▶ **Recorded data**:
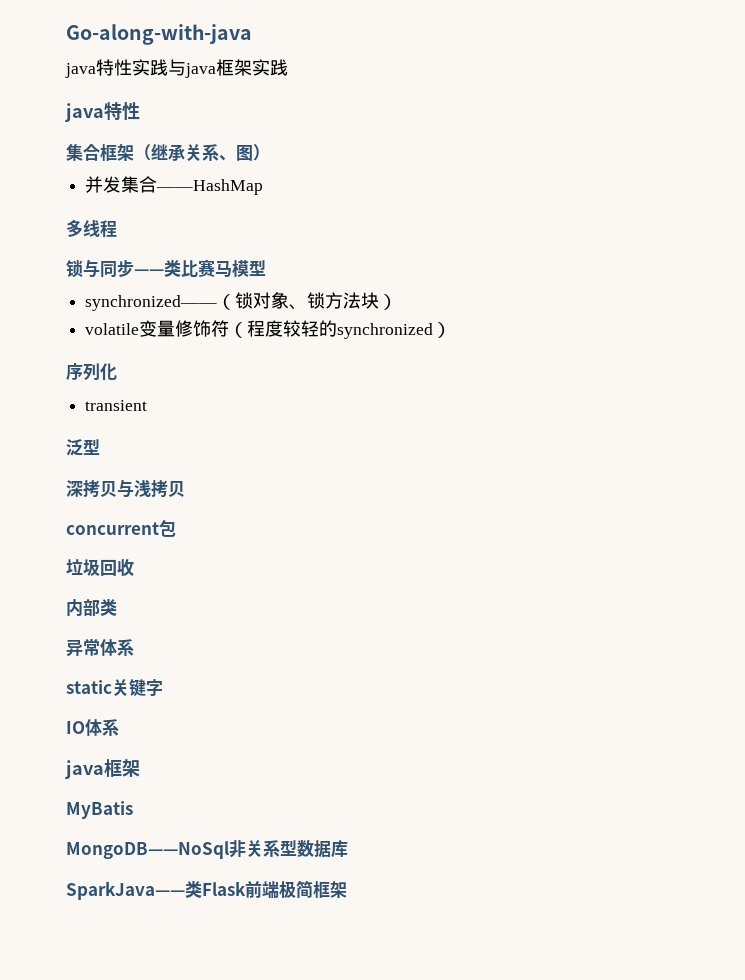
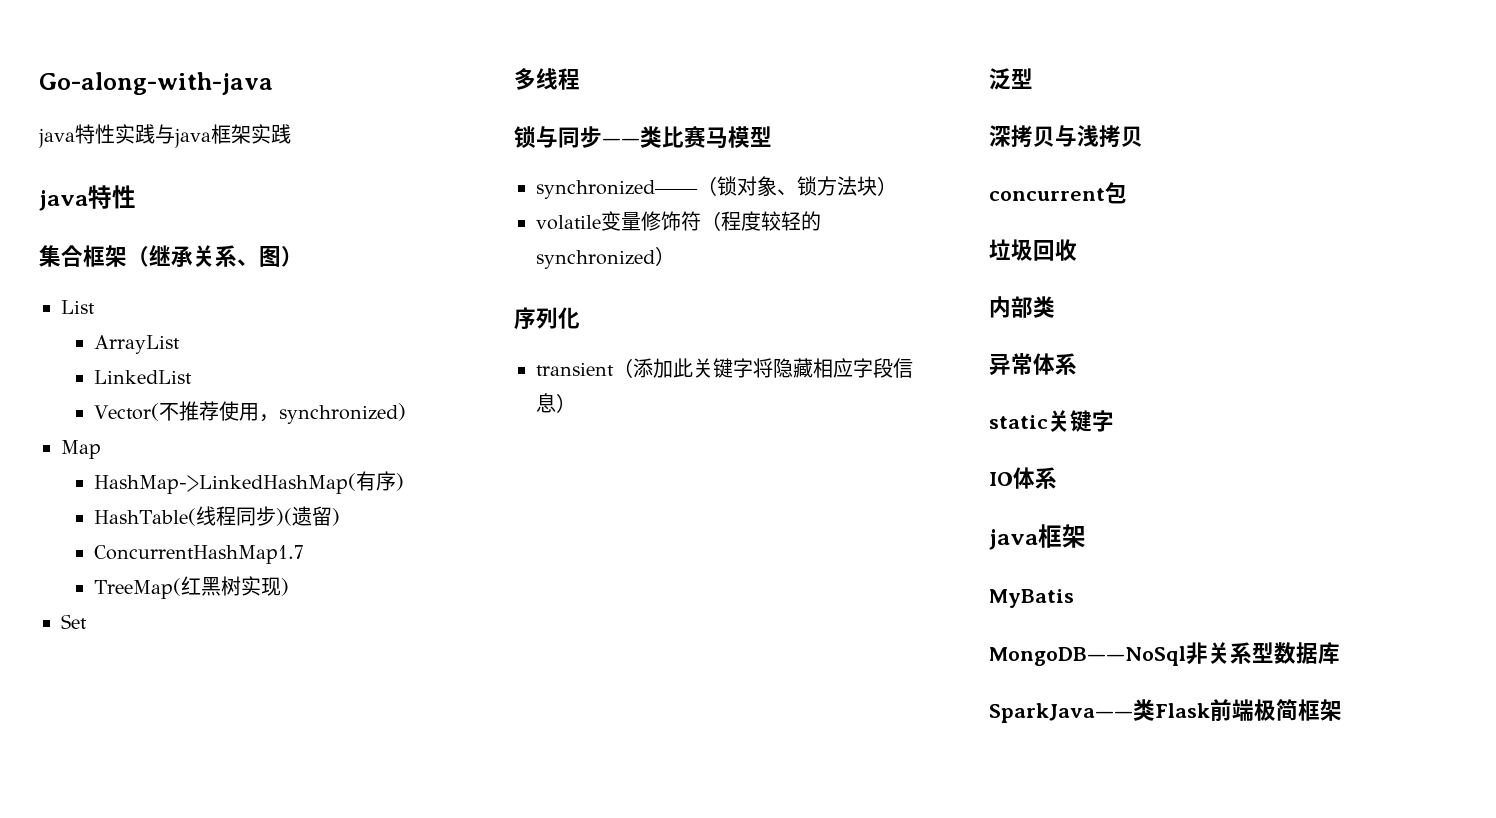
[85,176,264,195] 并发集合——HashMap -> [61,300,95,314] [93,335,180,354] [93,370,192,384] [93,401,406,424] [61,440,101,459] [93,471,404,494] [93,506,340,526] [93,545,303,564] [93,576,289,599] [61,614,87,629] List // ArrayList // LinkedList // Vector(不推荐使用，synchronized) // Map // HashMap->LinkedHashMap(有序) // HashTable(线程同步)(遗留) // ConcurrentHashMap1.7 // TreeMap(红黑树实现) // Set
(148, 405) none -> [613,358,913,378] [536,393,576,413] （添加此关键字将隐藏相应字段信息）

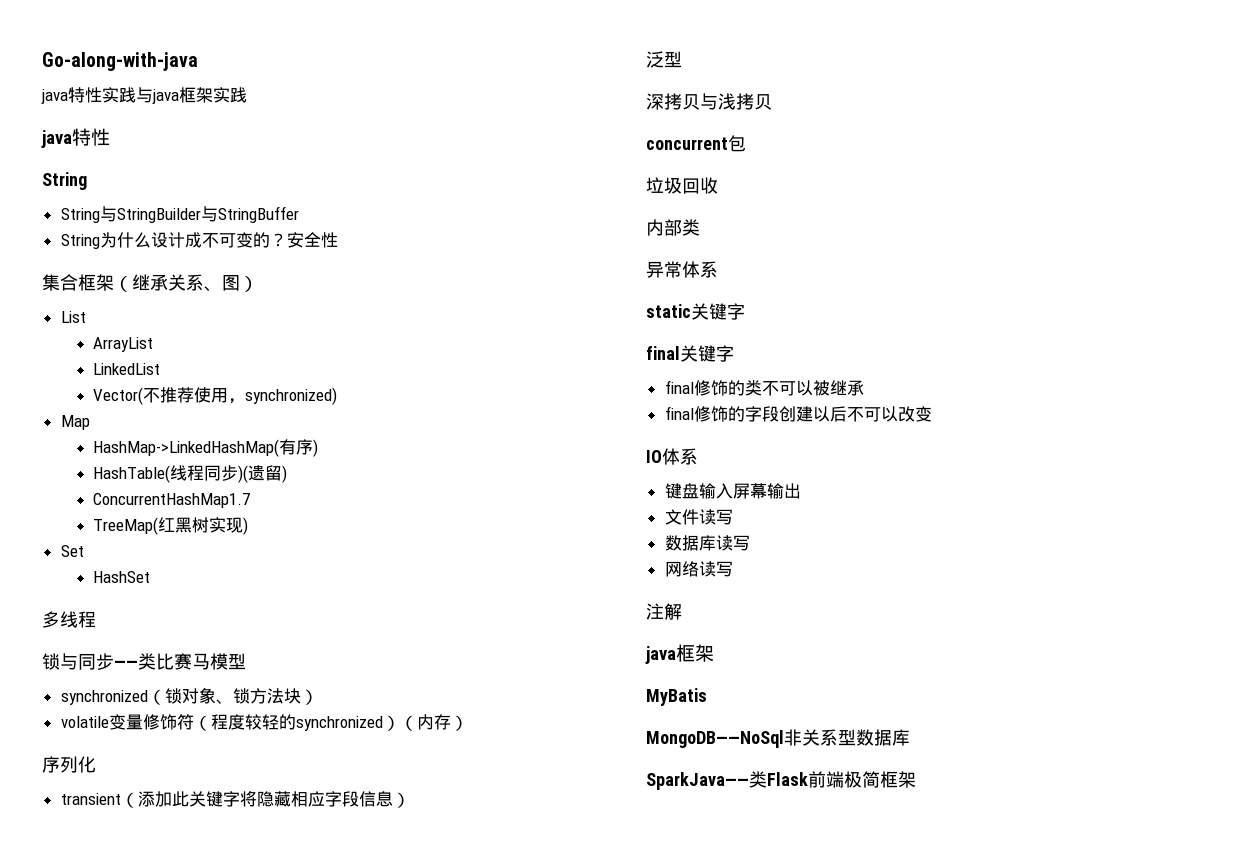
(136, 197) none -> [42,172,87,190] [60,206,299,223] [60,232,338,249] // String // String与StringBuilder与StringBuffer // String为什么设计成不可变的？安全性
(87, 621) none -> [92,571,150,583] // HashSet
[536,180,698,199] synchronized—— -> [60,690,148,705] synchronized
(675, 256) none -> [399,714,468,731] （内存）
[989,467,1057,489] IO体系 -> [646,345,734,362] [664,380,864,396] [664,406,932,422] [646,448,698,465] [664,483,801,499] [664,509,733,525] [664,535,750,551] [664,561,733,577] [646,603,682,620] final关键字 // final修饰的类不可以被继承 // final修饰的字段创建以后不可以改变 // IO体系 // 键盘输入屏幕输出 // 文件读写 // 数据库读写 // 网络读写 // 注解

▶ **Exercise objective**: Give the count of lines in the data above holding the word "none", and nothing beyond it.

▶ **Response for this exercise**: 4